##### EXTRACTED MATERIAL
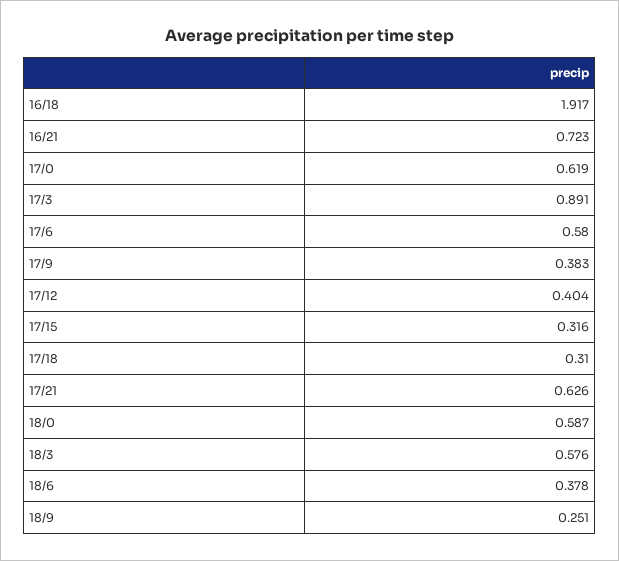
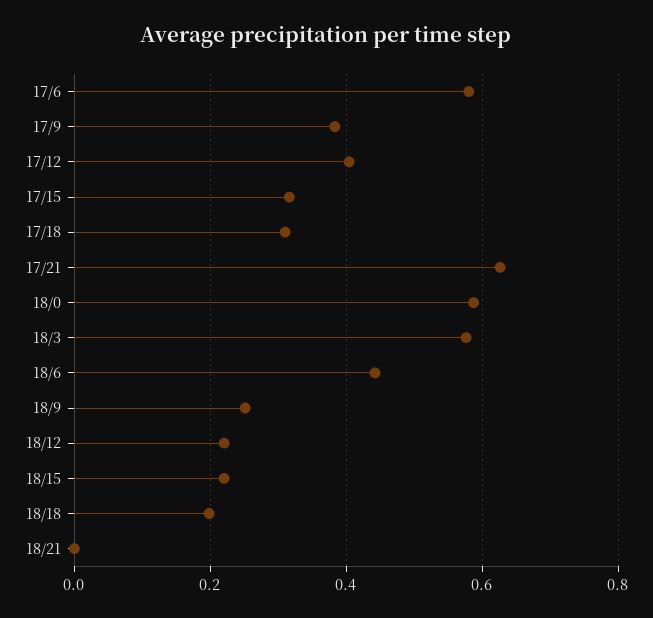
16/18: 1.917 -> none
16/21: 0.723 -> none
17/0: 0.619 -> none
17/3: 0.891 -> none
18/6: 0.378 -> 0.44
18/12: none -> 0.22
18/15: none -> 0.22
18/18: none -> 0.2
18/21: none -> 0

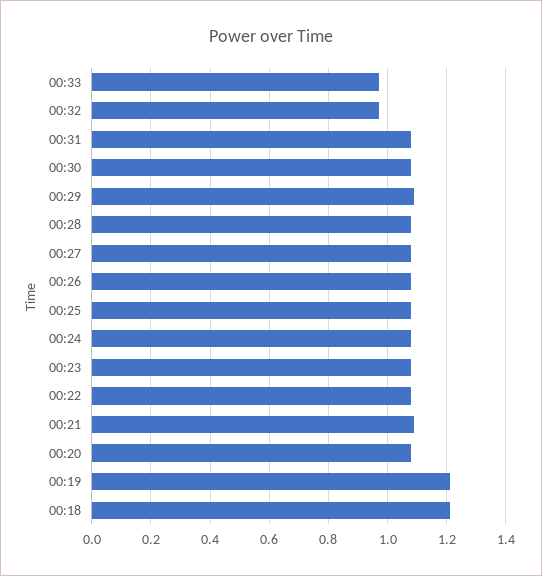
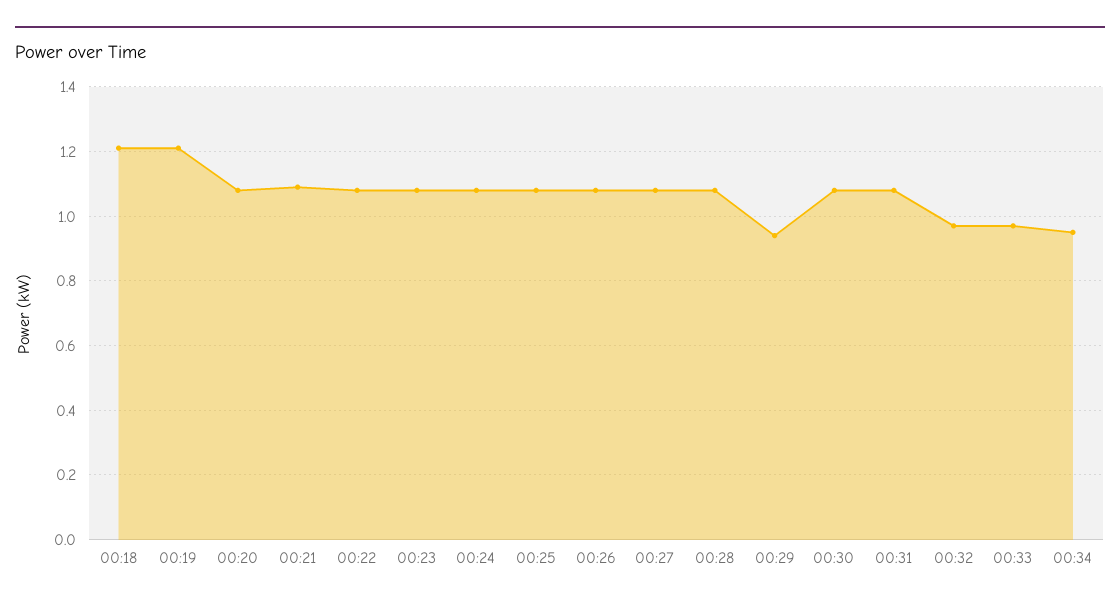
00:29: 1.1 -> 0.95
00:34: none -> 0.95

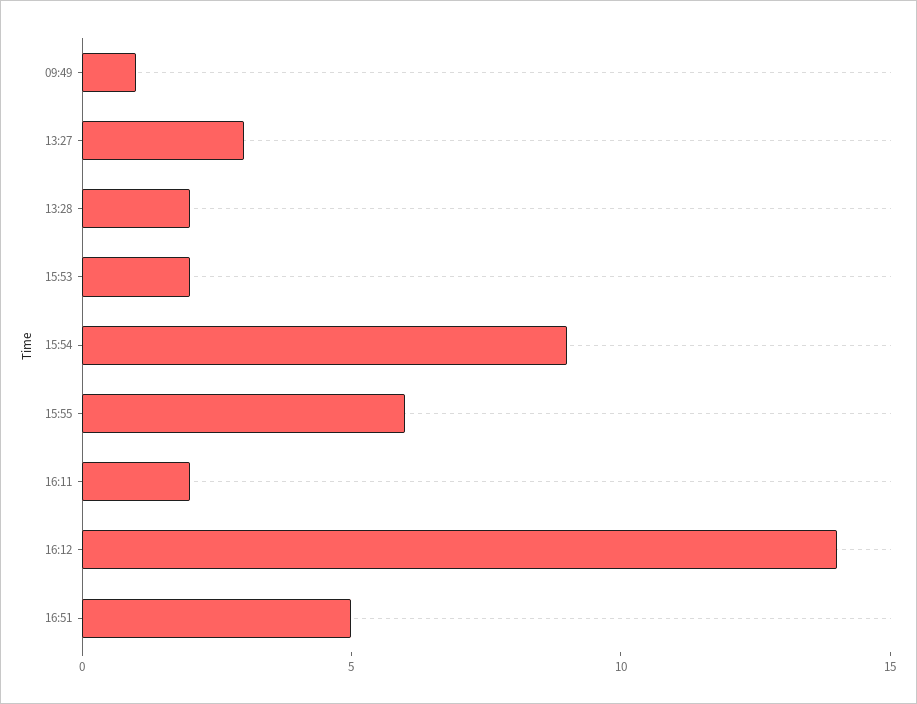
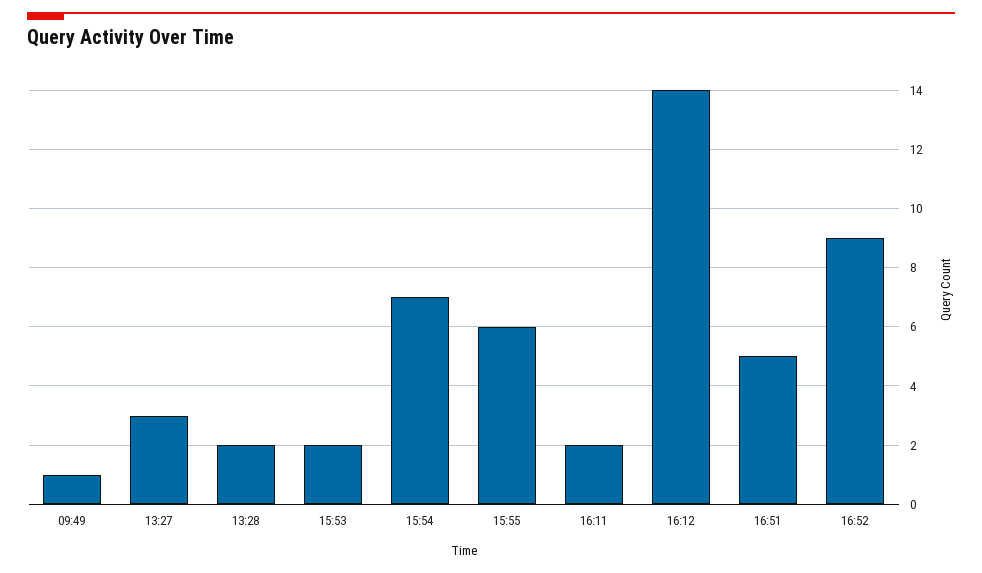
15:54: 9 -> 7
16:52: none -> 9

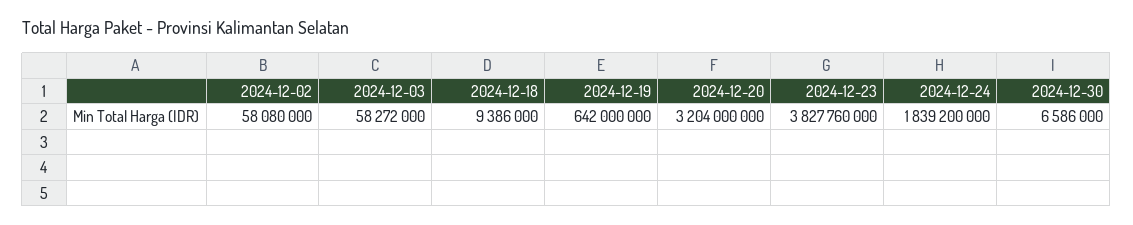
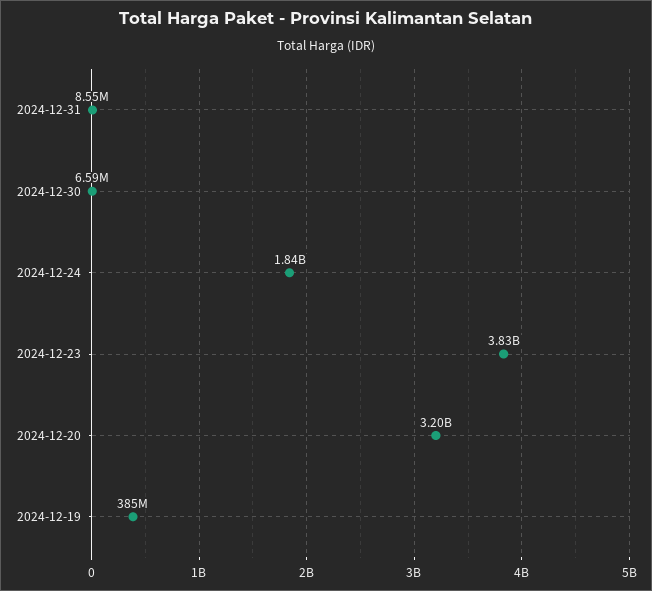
2024-12-02: 58080000 -> none
2024-12-03: 58272000 -> none
2024-12-18: 9386000 -> none
2024-12-19: 642000000 -> 385000000
2024-12-31: none -> 8550000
##########
TASK BRIEF — A word-for-word copy of all the data, without pictures, is the expected output.

RESULT OF THE EXERCISE —
16/18: 1.917 -> none
16/21: 0.723 -> none
17/0: 0.619 -> none
17/3: 0.891 -> none
18/6: 0.378 -> 0.44
18/12: none -> 0.22
18/15: none -> 0.22
18/18: none -> 0.2
18/21: none -> 0

00:29: 1.1 -> 0.95
00:34: none -> 0.95

15:54: 9 -> 7
16:52: none -> 9

2024-12-02: 58080000 -> none
2024-12-03: 58272000 -> none
2024-12-18: 9386000 -> none
2024-12-19: 642000000 -> 385000000
2024-12-31: none -> 8550000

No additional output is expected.